Sharing a colorful perspective on ecosystem data

In April 2025, artist Julia Oldham was invited by Prof. Andrew Richardson to give a talk in the Ecoinformatics Lecture series at Northern Arizona University, Flagstaff. Julia had the chance to share her artistic works and creative approach, as well as engage in discussions about a wide range of ecosystem science topics with faculty, researchers and students.

“Using canopy greeness as a way to learn about the forest is really fascinating to me. This translation of landscape into a color field is the thing that I am so excited about right now because it is this perfect, beautiful point of overlap for both artistic and scientific inquiry. Artists have been translating landscapes into color fields for a very long time and scientists do that too. While scientists and artists have very different goals and agendas, we have certain really beautiful overlaps of our process”Julia Oldham

Clip of Julia Oldham talking about her exploration of color and PhenoCam timelapses.

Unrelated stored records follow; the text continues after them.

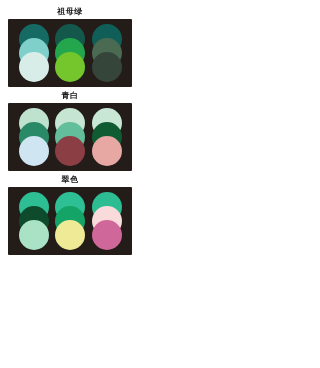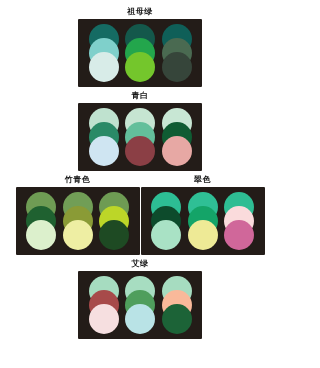--- a/index.html
+++ b/index.html
@@ -14,21 +14,21 @@
     width:280px;height:368px;
     box-sizing:border-box;
     padding:4px 8px 4px 8px;
     display:flex;flex-direction:column;
     justify-content:flex-start;
     gap:1px;
   }
   .palette-row{
     display:flex;
     flex-direction:row;
-    justify-content:center;
+    justify-content:flex-start;
     gap:1px;
     width:100%;
   }
   .palette-cell{
     width:124px;
     display:flex;
     flex-direction:column;
     align-items:center;
   }
   .palette-label{
@@ -114,40 +114,20 @@
           <div class="swatch-col">
             <div class="swatch s0" title="#c8e7d4" style="background: rgb(200, 231, 212);"></div>
             <div class="swatch s1" title="#0f5c33" style="background: rgb(15, 92, 51);"></div>
             <div class="swatch s2" title="#e7a8a4" style="background: rgb(231, 168, 164);"></div>
           </div>
         </div>
       </div>
     </div>
     <div class="palette-row">
       <div class="palette-cell">
-        <div class="palette-label">竹青色</div>
-        <div class="palette-card" style="background: rgb(35, 28, 24);">
-          <div class="swatch-col">
-            <div class="swatch s0" title="#6f9c54" style="background: rgb(111, 156, 84);"></div>
-            <div class="swatch s1" title="#1f6130" style="background: rgb(31, 97, 48);"></div>
-            <div class="swatch s2" title="#dcf0cc" style="background: rgb(220, 240, 204);"></div>
-          </div>
-          <div class="swatch-col">
-            <div class="swatch s0" title="#719e56" style="background: rgb(113, 158, 86);"></div>
-            <div class="swatch s1" title="#8a9b36" style="background: rgb(138, 155, 54);"></div>
-            <div class="swatch s2" title="#eeeea3" style="background: rgb(238, 238, 163);"></div>
-          </div>
-          <div class="swatch-col">
-            <div class="swatch s0" title="#6e9b53" style="background: rgb(110, 155, 83);"></div>
-            <div class="swatch s1" title="#bcd628" style="background: rgb(188, 214, 40);"></div>
-            <div class="swatch s2" title="#1e4a23" style="background: rgb(30, 74, 35);"></div>
-          </div>
-        </div>
-      </div>
-      <div class="palette-cell">
         <div class="palette-label">翠色</div>
         <div class="palette-card" style="background: rgb(35, 28, 24);">
           <div class="swatch-col">
             <div class="swatch s0" title="#2dbe94" style="background: rgb(45, 190, 148);"></div>
             <div class="swatch s1" title="#0d4b2c" style="background: rgb(13, 75, 44);"></div>
             <div class="swatch s2" title="#a9e2c5" style="background: rgb(169, 226, 197);"></div>
           </div>
           <div class="swatch-col">
             <div class="swatch s0" title="#2fbf95" style="background: rgb(47, 191, 149);"></div>
             <div class="swatch s1" title="#14a468" style="background: rgb(20, 164, 104);"></div>
@@ -155,34 +135,14 @@
           </div>
           <div class="swatch-col">
             <div class="swatch s0" title="#2ebd93" style="background: rgb(46, 189, 147);"></div>
             <div class="swatch s1" title="#fadbdc" style="background: rgb(250, 219, 220);"></div>
             <div class="swatch s2" title="#d0679a" style="background: rgb(208, 103, 154);"></div>
           </div>
         </div>
       </div>
     </div>
     <div class="palette-row">
-      <div class="palette-cell">
-        <div class="palette-label">艾绿</div>
-        <div class="palette-card" style="background: rgb(35, 28, 24);">
-          <div class="swatch-col">
-            <div class="swatch s0" title="#a6dcc0" style="background: rgb(166, 220, 192);"></div>
-            <div class="swatch s1" title="#a74a4a" style="background: rgb(167, 74, 74);"></div>
-            <div class="swatch s2" title="#f6dfe0" style="background: rgb(246, 223, 224);"></div>
-          </div>
-          <div class="swatch-col">
-            <div class="swatch s0" title="#a7ddc1" style="background: rgb(167, 221, 193);"></div>
-            <div class="swatch s1" title="#4f9e5c" style="background: rgb(79, 158, 92);"></div>
-            <div class="swatch s2" title="#b9e3e6" style="background: rgb(185, 227, 230);"></div>
-          </div>
-          <div class="swatch-col">
-            <div class="swatch s0" title="#a6dcc0" style="background: rgb(166, 220, 192);"></div>
-            <div class="swatch s1" title="#f9b99a" style="background: rgb(249, 185, 154);"></div>
-            <div class="swatch s2" title="#1c6337" style="background: rgb(28, 99, 55);"></div>
-          </div>
-        </div>
-      </div>
     </div>
   </div>
 
 </body></html>

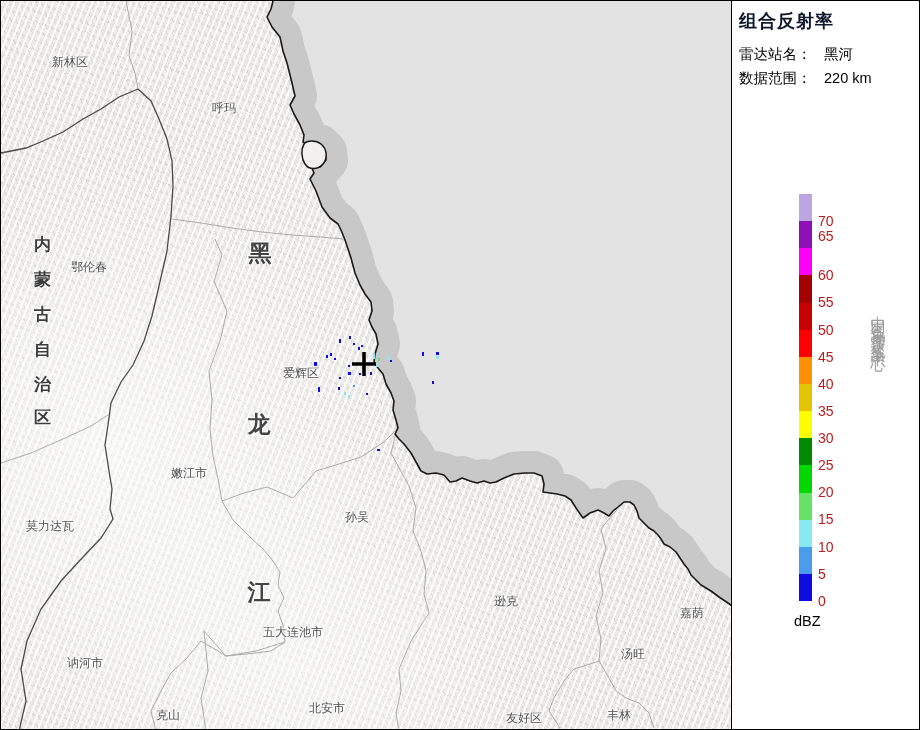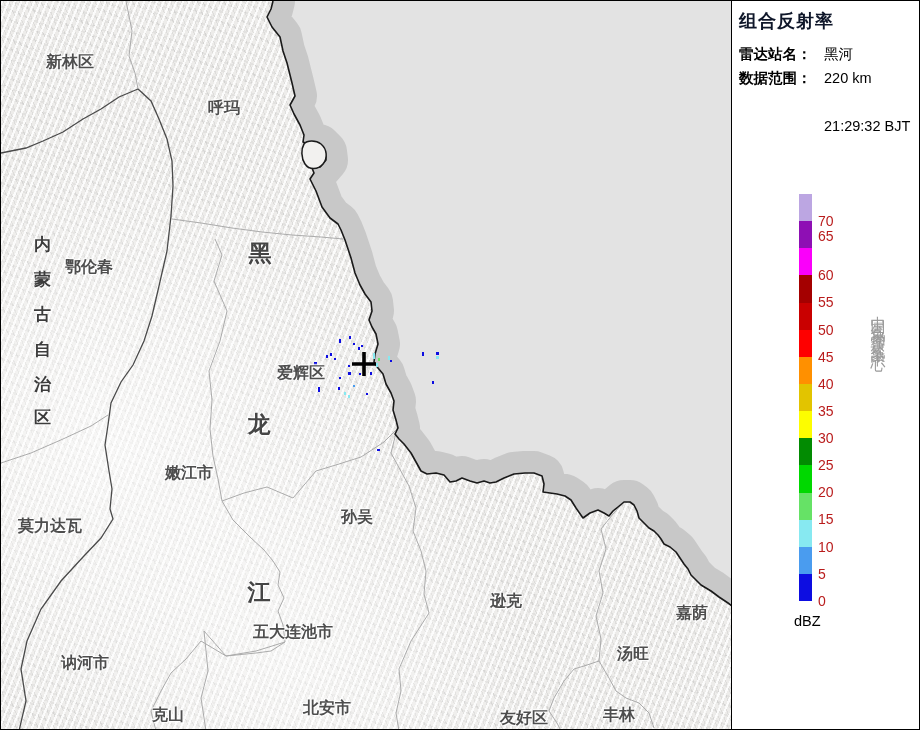--- a/index.html
+++ b/index.html
@@ -12,35 +12,35 @@
        background:
          radial-gradient(circle at 15% 62%, rgba(255,255,255,.6), rgba(255,255,255,0) 38%),
          radial-gradient(circle at 40% 90%, rgba(255,255,255,.5), rgba(255,255,255,0) 30%),
          repeating-linear-gradient(112deg, rgba(255,255,255,.85) 0 2px, rgba(255,255,255,0) 2px 6px),
          repeating-linear-gradient(68deg, rgba(140,140,140,.16) 0 1px, rgba(255,255,255,0) 1px 5px),
          repeating-linear-gradient(23deg, rgba(150,150,150,.12) 0 2px, rgba(255,255,255,0) 2px 9px),
          #edecea;}
   #map-svg{position:absolute;left:0;top:0;}
 
   .map-label{position:absolute;transform:translate(-50%,-50%);
-       font-size:16px;color:#4e4e4e;white-space:nowrap;
-       text-shadow:0 0 2px #fff,0 0 2px #fff,1px 1px 1px #fff,-1px -1px 1px #fff;font-weight:bold;}
+       font-size:12px;color:#4e4e4e;white-space:nowrap;
+       text-shadow:0 0 2px #fff,0 0 2px #fff,1px 1px 1px #fff,-1px -1px 1px #fff;}
   .map-label.big{font-size:23px;font-weight:600;color:#454545;}
   .vlabel{position:absolute;writing-mode:vertical-lr;text-orientation:upright;
        white-space:nowrap;}
   #nmg{left:30px;top:220px;font-size:17px;font-weight:700;color:#3c3c3c;
        letter-spacing:35px;text-shadow:0 0 2px #fff,1px 1px 1px #fff;}
 
   
   .panel{position:absolute;left:730px;top:0;width:190px;height:730px;background:#fff;
        border-left:1px solid #000;box-sizing:border-box;}
   .panel-title{position:absolute;left:7px;top:8px;font-size:18px;font-weight:700;
        color:#0f172a;letter-spacing:1px;}
   .info-row{position:absolute;left:7px;font-size:14.5px;color:#000;white-space:nowrap;}
-  .info-row .lbl{display:inline-block;width:85px;font-weight:bold;}
+  .info-row .lbl{display:inline-block;width:85px;}
   .r0{top:44px}.r1{top:68px}.r2{top:92px}.r3{top:116px}
   .r3 .lbl{visibility:hidden;}
 
   
   .legend-bar{position:absolute;left:67px;top:193px;width:13px;height:407px;
        display:flex;flex-direction:column;}
   .legend-bar .band{flex:1 1 auto;}
   .band:nth-child(1){background:#BCA6E2}.band:nth-child(2){background:#8E0FB4}
   .band:nth-child(3){background:#FA00FA}.band:nth-child(4){background:#A40000}
   .band:nth-child(5){background:#C90000}.band:nth-child(6){background:#FE0000}
@@ -156,23 +156,20 @@
 
   <div class="panel">
     <div class="panel-title">组合反射率</div>
 
     <div class="info-row r0">
       <span class="lbl">雷达站名：</span><span>黑河</span>
     </div>
     <div class="info-row r1">
       <span class="lbl">数据范围：</span><span>220 km</span>
     </div>
-    <div class="info-row r3">
-      <span class="lbl">观测时间：</span><span>21:29:32 BJT</span>
-    </div>
 
     <div class="legend-bar">
       <div class="band"></div>
       <div class="band"></div>
       <div class="band"></div>
       <div class="band"></div>
       <div class="band"></div>
       <div class="band"></div>
       <div class="band"></div>
       <div class="band"></div>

I knew that Julia had been working a bit with PhenoCam images from several different sites, but until she gave her presentation and showed some of her work, I really had no idea just how creatively and imaginatively she was using these photographs in her art. I always knew that there had to be so many different ways PhenoCam images could be used for different applications, but I never quite expected to see the kinds of things Julia has been working on.

What I really found interesting about Julia’s work is that she’s not using art as a tool for science communication, which I think is what we often think of when we think of the intersection of science and art. Instead, she is actually creating art from raw scientific documents - the high-frequency PhenoCam images, snapshots of what an ecosystem looked like at a particular point in space and time - and through processing and manipulation turning those digital image files into something new and different, giving us an entirely new perspective on the world around us.” Andrew Richardson

Recording of Julia Oldham's complete lecture and Q&A session at the Center for Ecosystem Science and Society, Northern Arizona University, Flagstaff.